Walking up to the flowers, you brace yourself for the sneezing fit that you know will inevitably ensue in a matter of seconds. Reading the first tag you can, you grab a pot of marigolds. These are pretty. They're nice and bright and yellow. You hold the pot a bit away from you as you sneeze a couple of times. Could this be the culprit? Really, being in a room full of flowers, you're not sure if its safe to say. You take the possibly devilish flower pot to the cash register and ring the little silver bell which you assume is to be rung for service. You're assumption is correct as you hear movement and a door you hadn't noticed behind the register swings open. A pleasantry that was forming gets caught in your throat as the person walks through the door.

Oh god. Oh god, they're cute. You did not plan for this. This was not in the blueprints at all.

"Hi, how may I help you?" says the cutie. He's a bit shorter than you, has fair skin, messy black hair, glasses, enticing blue eyes, and the cutest fucking over bite you've ever seen. He's wearing a black and blue plaid shirt with the sleeves rolled up and a pair of dark jeans. Fuck. He's cute. And you need to respond. Soon preferably, so that he doesn't brand you a drooling creep staring at him. Shades to the rescue on the staring part, and you're not drooling just yet. You're a big boy, you can do this.

"Hi, yeah, um," fuck fuck fuck fuck. You can do this just say you want to buy these stupid fucking flowers. "I'd like to buy these marigolds." Bingo.

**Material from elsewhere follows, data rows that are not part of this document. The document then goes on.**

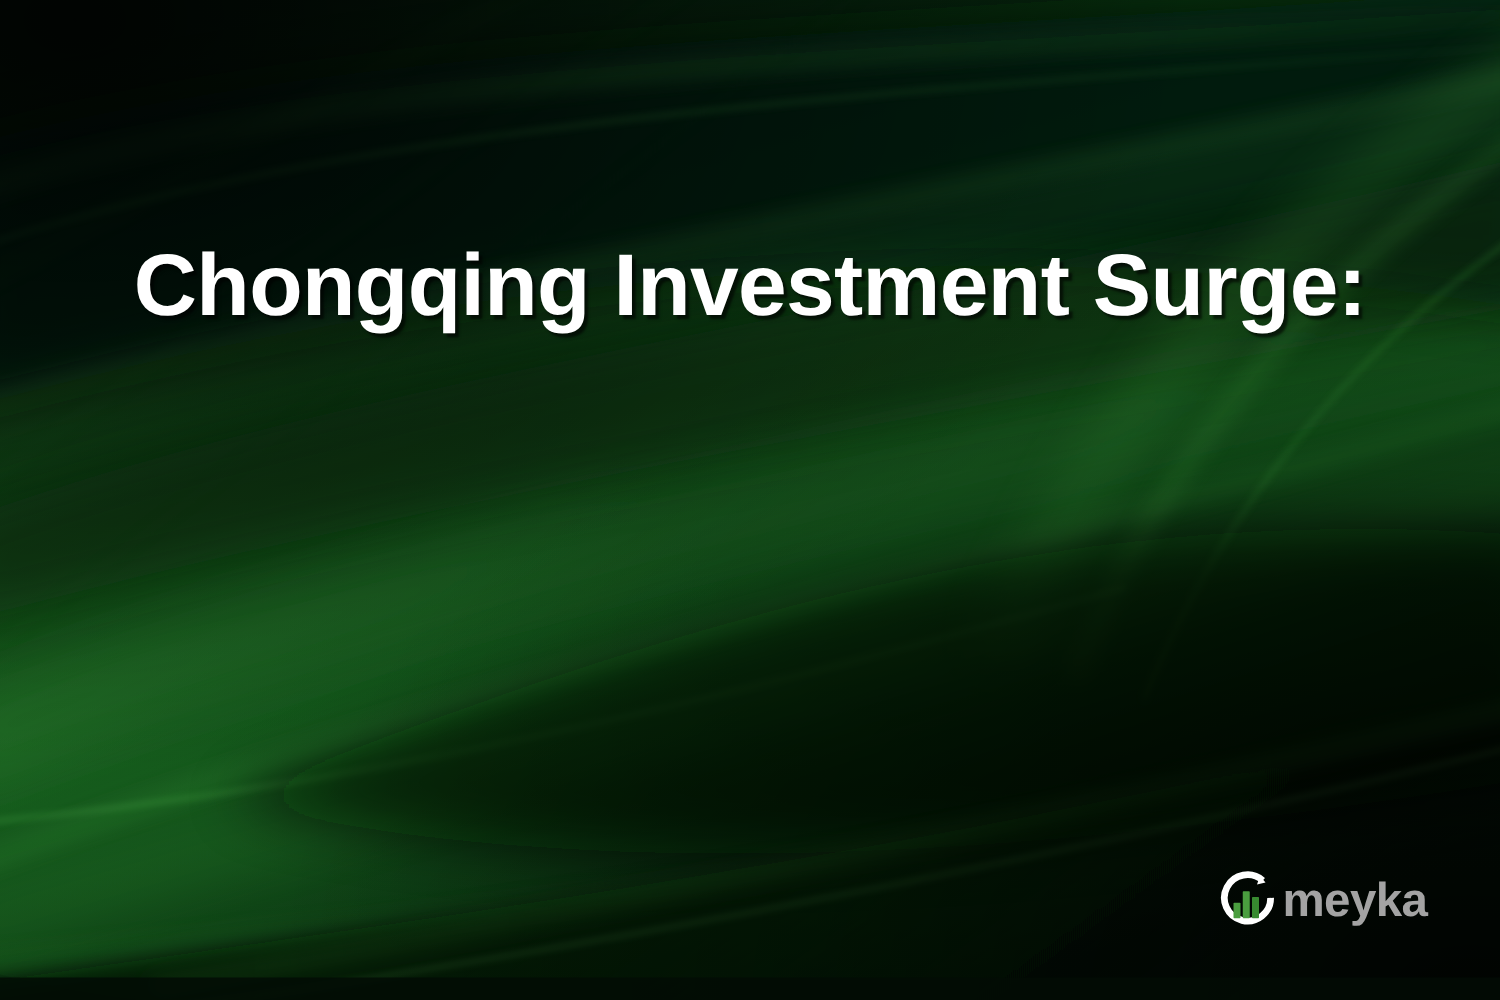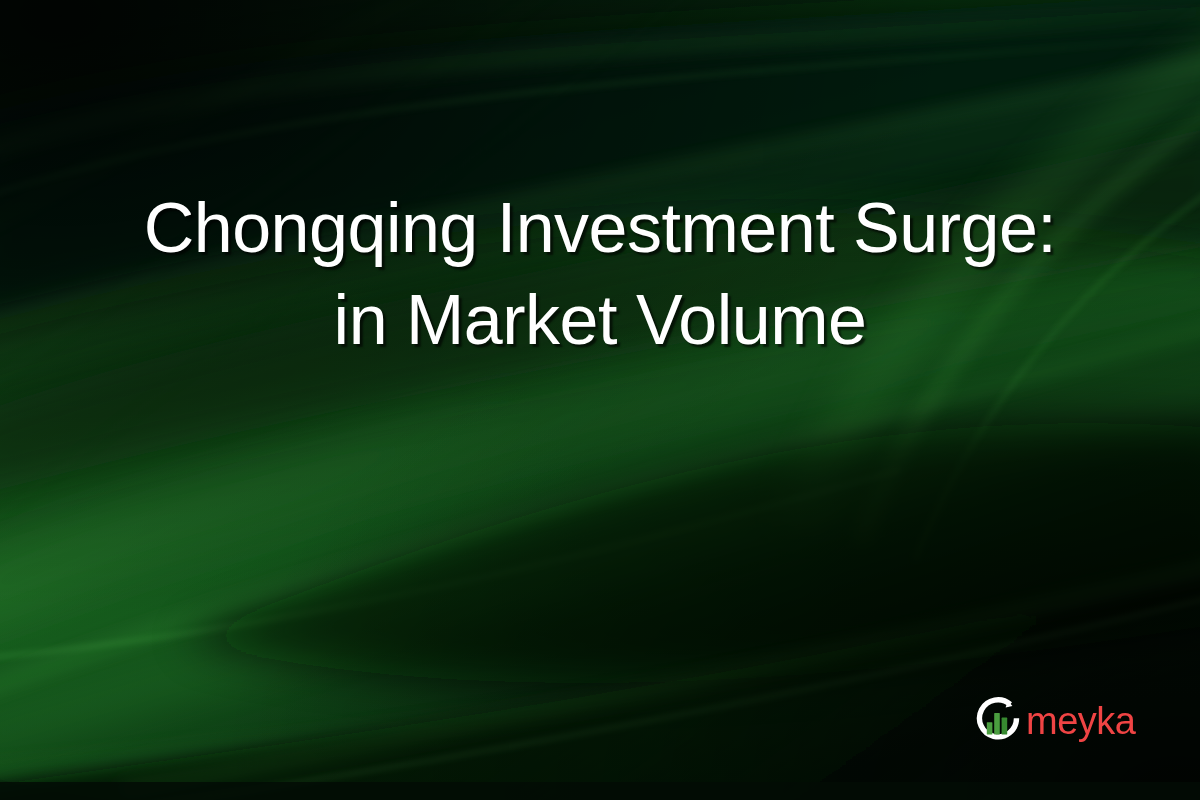--- a/index.html
+++ b/index.html
@@ -44,7 +44,7 @@
     display: block;
     color: #ffffff;
     font-family: "Liberation Sans", sans-serif;
-    font-weight: 400;
+    font-weight: 700;
     font-size: 70px;
     line-height: 92px;
     letter-spacing: -0.5px;

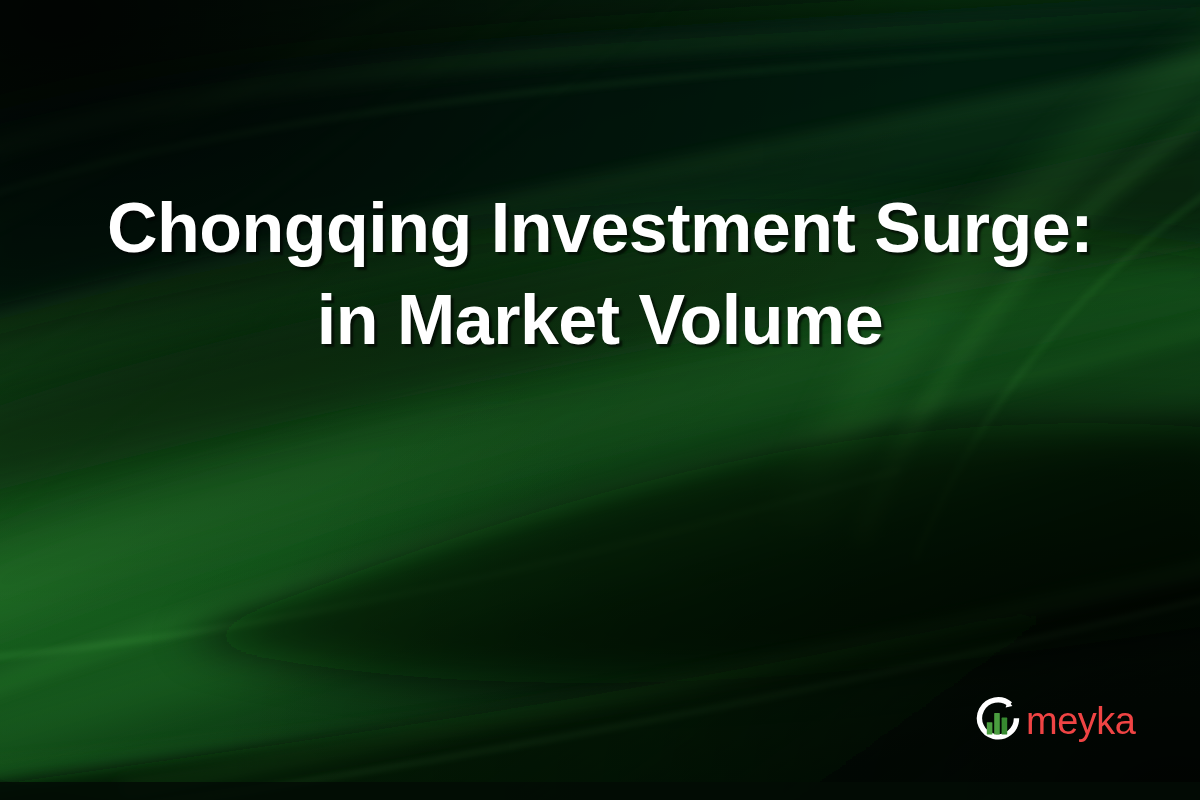--- a/index.html
+++ b/index.html
@@ -200,7 +200,6 @@
 
   <div id="headline-block">
     <span class="headline-line">Chongqing Investment Surge:</span>
-    <span class="headline-line">in Market Volume</span>
   </div>
 
   <div id="logo">

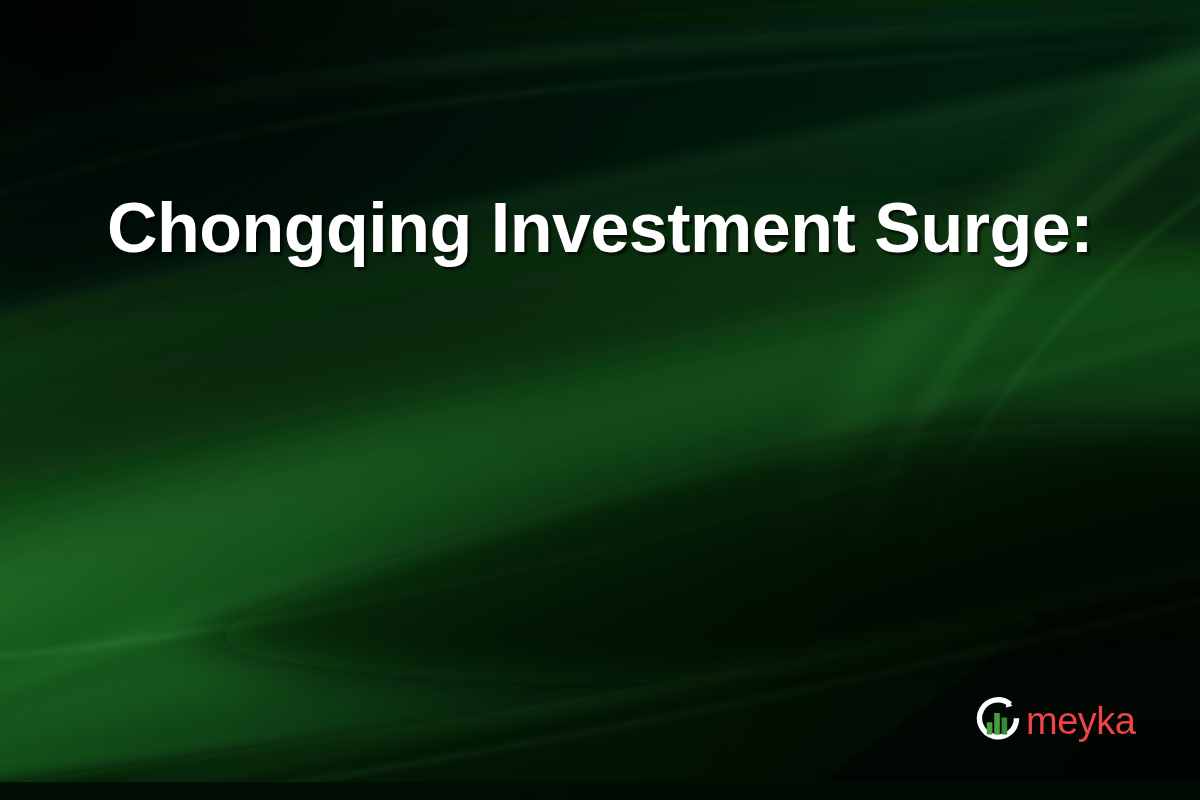--- a/index.html
+++ b/index.html
@@ -68,9 +68,9 @@
     display: block;
   }
   #logo-word {
-    color: #ef4444;
+    color: #a3a3a3;
     font-family: "Liberation Sans", sans-serif;
-    font-weight: 400;
+    font-weight: 700;
     font-size: 38px;
     line-height: 38px;
     letter-spacing: -0.5px;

Gold star for you Dave, you just said a sentence!

"Oh, yeah, I should have realized!" The cutie laughed. Oh fuck he's cute. "That will be $6.99." You pull out your wallet and hand him a ten dollar bill in your smoothest way possible, also the only way possible. He rings through the purchase, hands you your change and receipt, and says for you to have a nice day. "Uh, thanks. You too." You say nonchalantly as you turn on your heel and head out.

"Um, sir." You hear him say, "You forgot your flowers." Fuck. That was almost so cool.